Topo

Álcool altera memória e faz consumidor querer sempre mais, diz estudo

Getty Images
Imagem: Getty Images

Edison Veiga

Colaboração para o UOL, em Milão (ITA)

25/10/2018 12h01

No auge da ressaca, é comum se prometer que não beberá de novo. Mas alguns dias (ou horas) depois, a vontade de abrir uma garrafa de vinho ou de tirar a cerveja da geladeira parece superar as lembranças dos estragos da noite anterior. E a ciência está mais perto de entender por quê.

Um estudo realizado na Universidade Brown, nos Estados Unidos, publicado nesta quinta-feira (25) pela revista ‘Neuron’ mostra que isso acontece devido à ação molecular do álcool, que interfere na formação das memórias de quem o consome.

Compreender este fenômeno pode ser uma ferramenta a mais para quem busca soluções contra a dependência e o abuso de álcool. A expectativa dos pesquisadores é que, no futuro, medicamentos e terapias possam atuar nesses sinais moleculares.

Não existe experiência ruim - na memória

Segundo a neurocientista Karla Kaun, principal autora do estudo, uma ingestão moderada de álcool já altera a formação das memórias no nível molecular e cria "memórias de recompensa". É aquela sensação positiva evocada depois de um comportamento, que faz com que a pessoa tenha vontade de repeti-lo.

“Buscamos compreender por que o abuso de álcool e drogas pode produzir memórias gratificantes quando, na verdade, produzem neurotoxinas”, afirma Kaun.

“Todas as drogas – álcool, opiáceos, cocaína, metanfetamina – têm efeitos colaterais adversos. Deixam os usuários enjoados, dão ressaca às pessoas... Por que as achamos tão recompensadoras? Por que nos lembramos das coisas boas sobre elas e não das ruins? Minha equipe busca entender em um nível molecular o que as drogas causam nas pessoas, por que elas provocam desejos", disse.

A pesquisadora conta que entender o que acontece com as moléculas nesta formação dos desejos pode ser passo importante para ajudar a recuperar alcoólatras e viciados em outras drogas. “Talvez possamos diminuir o tempo ou a intensidade dessas memórias de desejo”, vislumbra.

Cérebro de mosca

Para o estudo, os pesquisadores utilizaram drosófilas – as moscas-da-fruta – como cobaias alcoólatras para analisar como a bebida “sequestra” a formação das memórias. Enquanto os seres humanos têm mais de 100 bilhões de neurônios, o inseto tem apenas 100 mil - daí a escolha.

Os pesquisadores usaram ferramentas genéticas para desativar os genes-chaves ao mesmo tempo em que as mosquinhas eram treinadas para encontrar mais álcool. Isso permitiu que Kaun e sua equipe “vissem” quais proteínas eram fundamentais no comportamento de recompensa.

Foi quando eles notaram que esse comportamento tem origem na via de sinalização Notch, um receptor da membrana celular que, quando ativado, faz a célula produzir proteínas.

No caso do consumo de álcool, ativa-se a produção de proteína capaz de reconhecer a dopamina – justamente provocando a sensação de bem-estar. Ou seja: o álcool atua justamente neste caminho, o da formação da sensação agradável ou não de uma memória.

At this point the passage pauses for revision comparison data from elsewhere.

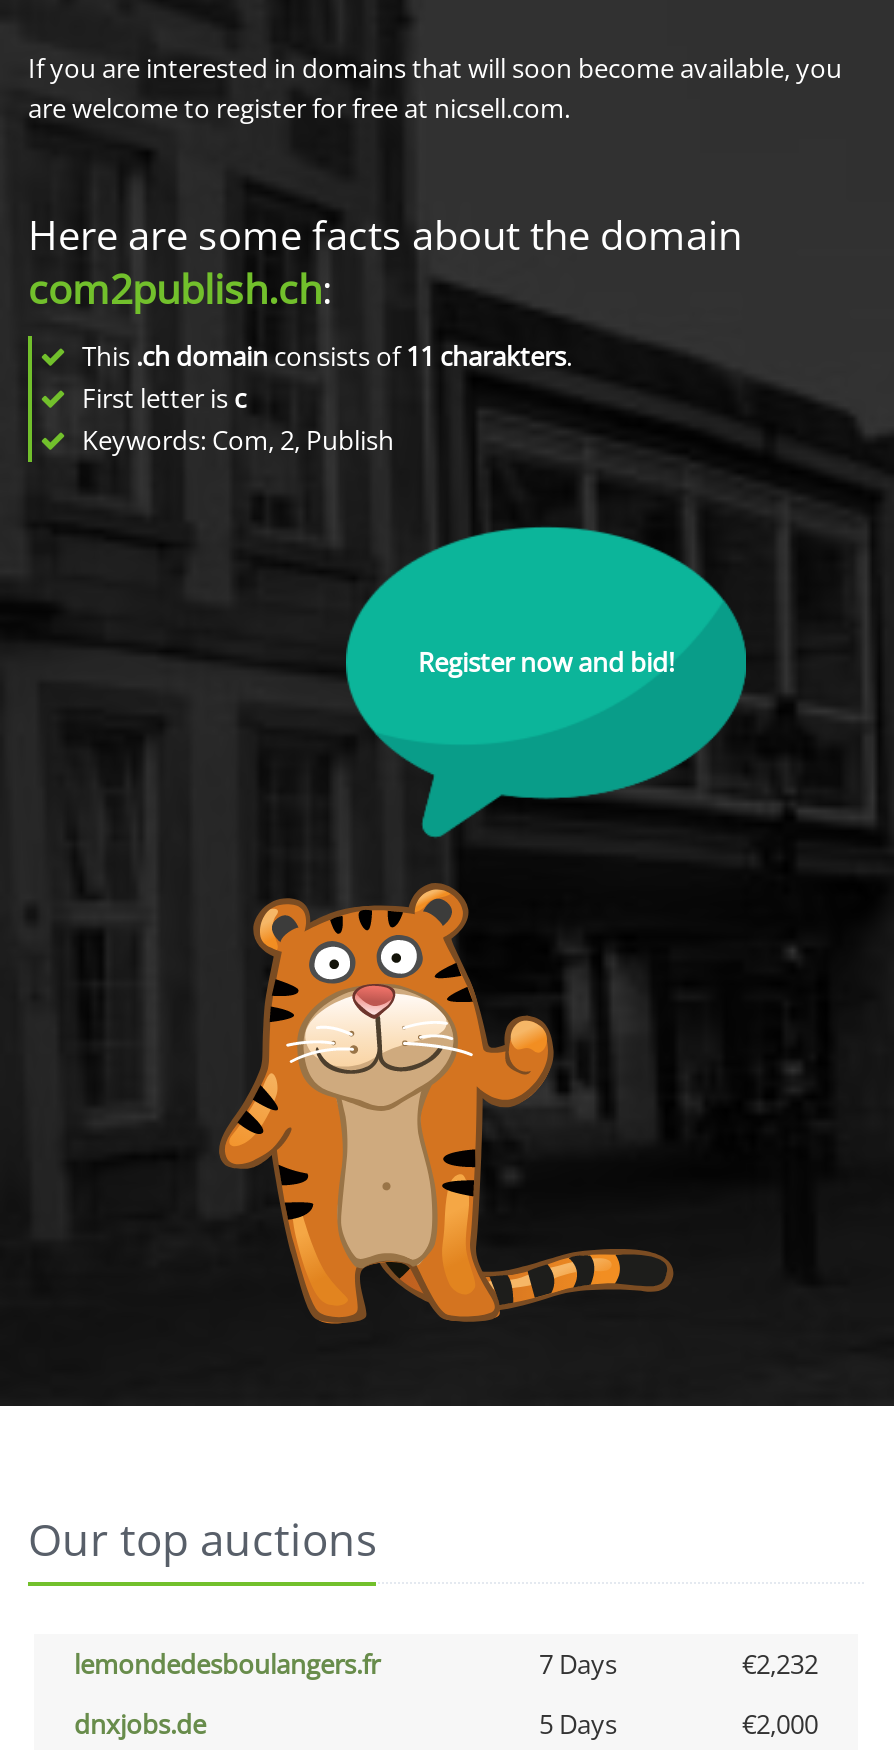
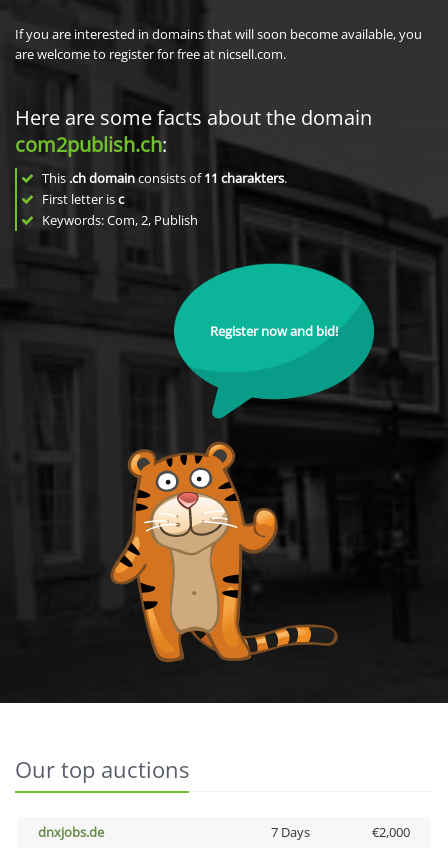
- lemondedesboulangers.fr
- 7 Days
- €2,232

- 5 Days
+ 7 Days
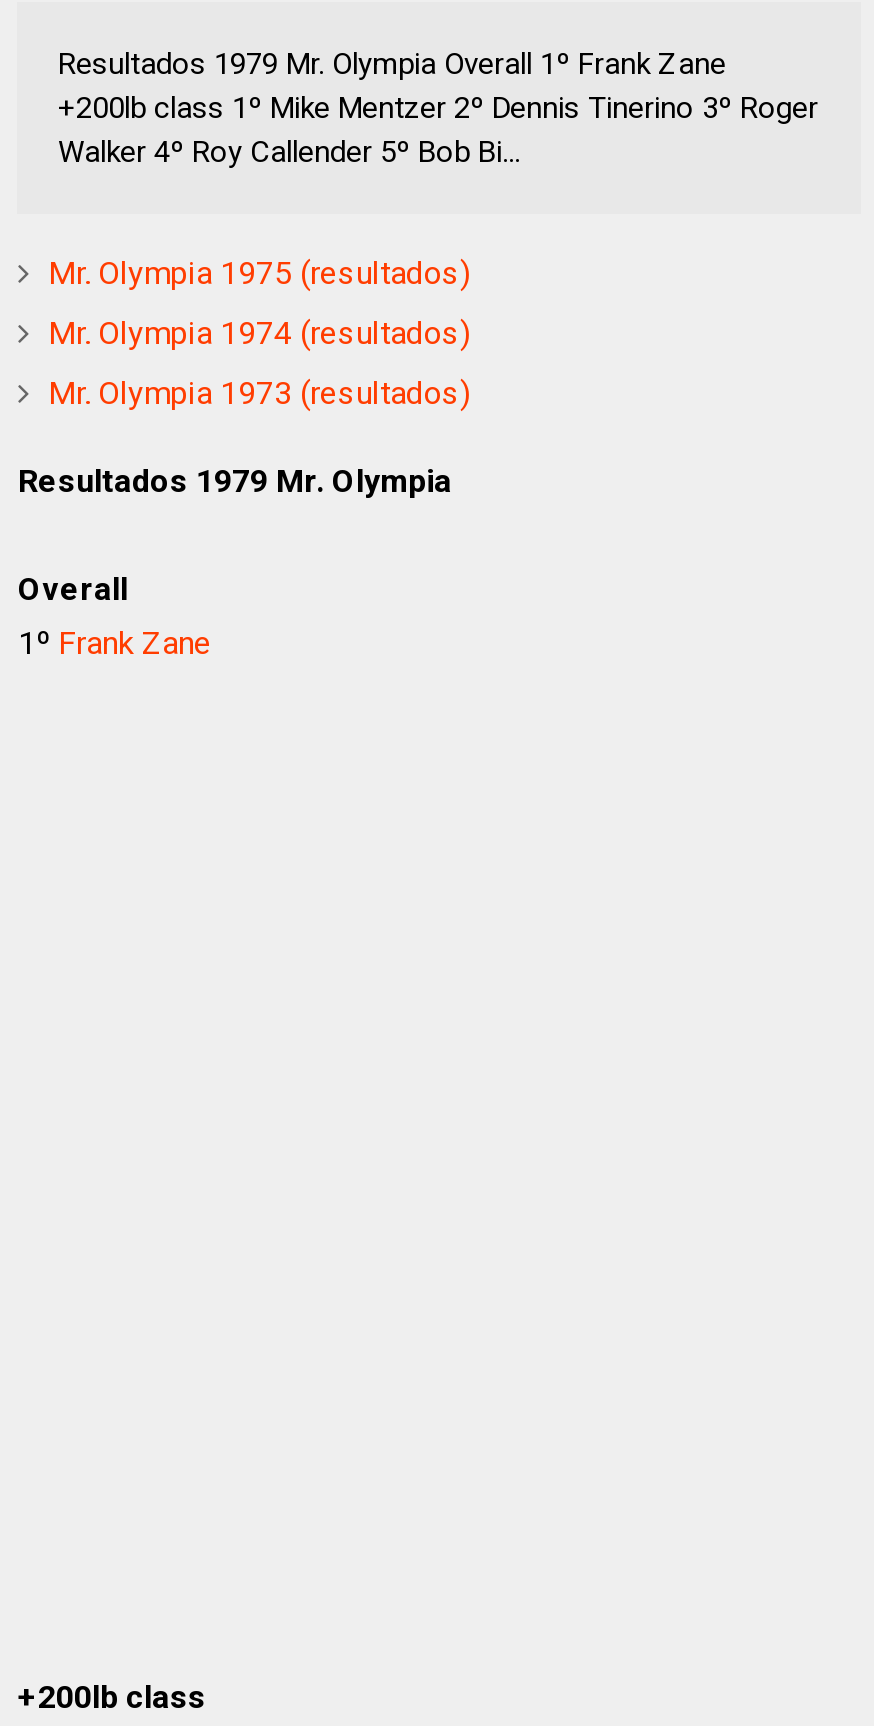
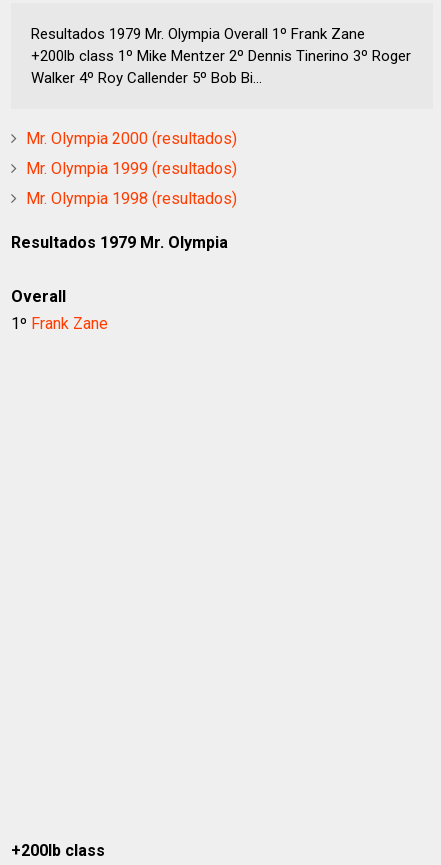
- Mr. Olympia 1975 (resultados)
+ Mr. Olympia 2000 (resultados)

- Mr. Olympia 1974 (resultados)
+ Mr. Olympia 1999 (resultados)

- Mr. Olympia 1973 (resultados)
+ Mr. Olympia 1998 (resultados)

Kaun observou que o processo nunca significou “ligar ou desligar” o gene da dopamina. A alteração foi sempre com relação à quantidade de proteína produzida.

Biologicamente, portanto, para quem consome álcool a lembrança sempre vai ser boa – as variações serão de intensidade. “Com este estudo, concluímos que é preciso não só analisar quais genes são ativados e quais são desativados, mas também as formas como esses genes passam a atuar”, comenta a cientista.

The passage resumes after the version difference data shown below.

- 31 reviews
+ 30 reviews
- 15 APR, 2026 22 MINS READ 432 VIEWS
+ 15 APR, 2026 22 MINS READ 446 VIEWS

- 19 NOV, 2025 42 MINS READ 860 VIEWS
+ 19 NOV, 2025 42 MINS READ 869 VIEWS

Kaun acredita que uma taça de vinho já desencadeia esse processo de alteração na memória. “Mas a pessoa já volta ao normal em uma hora”, calcula. “Já se você ingerir três taças, mesmo com um intervalo de uma hora entre elas, esse efeito vai durar por 24 horas.”

Outros campos de pesquisa

Agora os pesquisadores estão estudando como opiáceos interferem nas vias moleculares – a expectativa é que os resultados sejam semelhantes. “Acreditamos que tais resultados podem ser traduzidos para outras formas de vício, mas agora estamos estudando isso”, comenta a cientista.

Em paralelo, uma parceria com um professor de psiquiatria e comportamento humano da mesma universidade deve possibilitar o exame de amostras de DNA de pacientes alcoólatras. A intenção dos cientistas é descobrir se há alguma variação genética que possa indicar esse comportamento abusivo.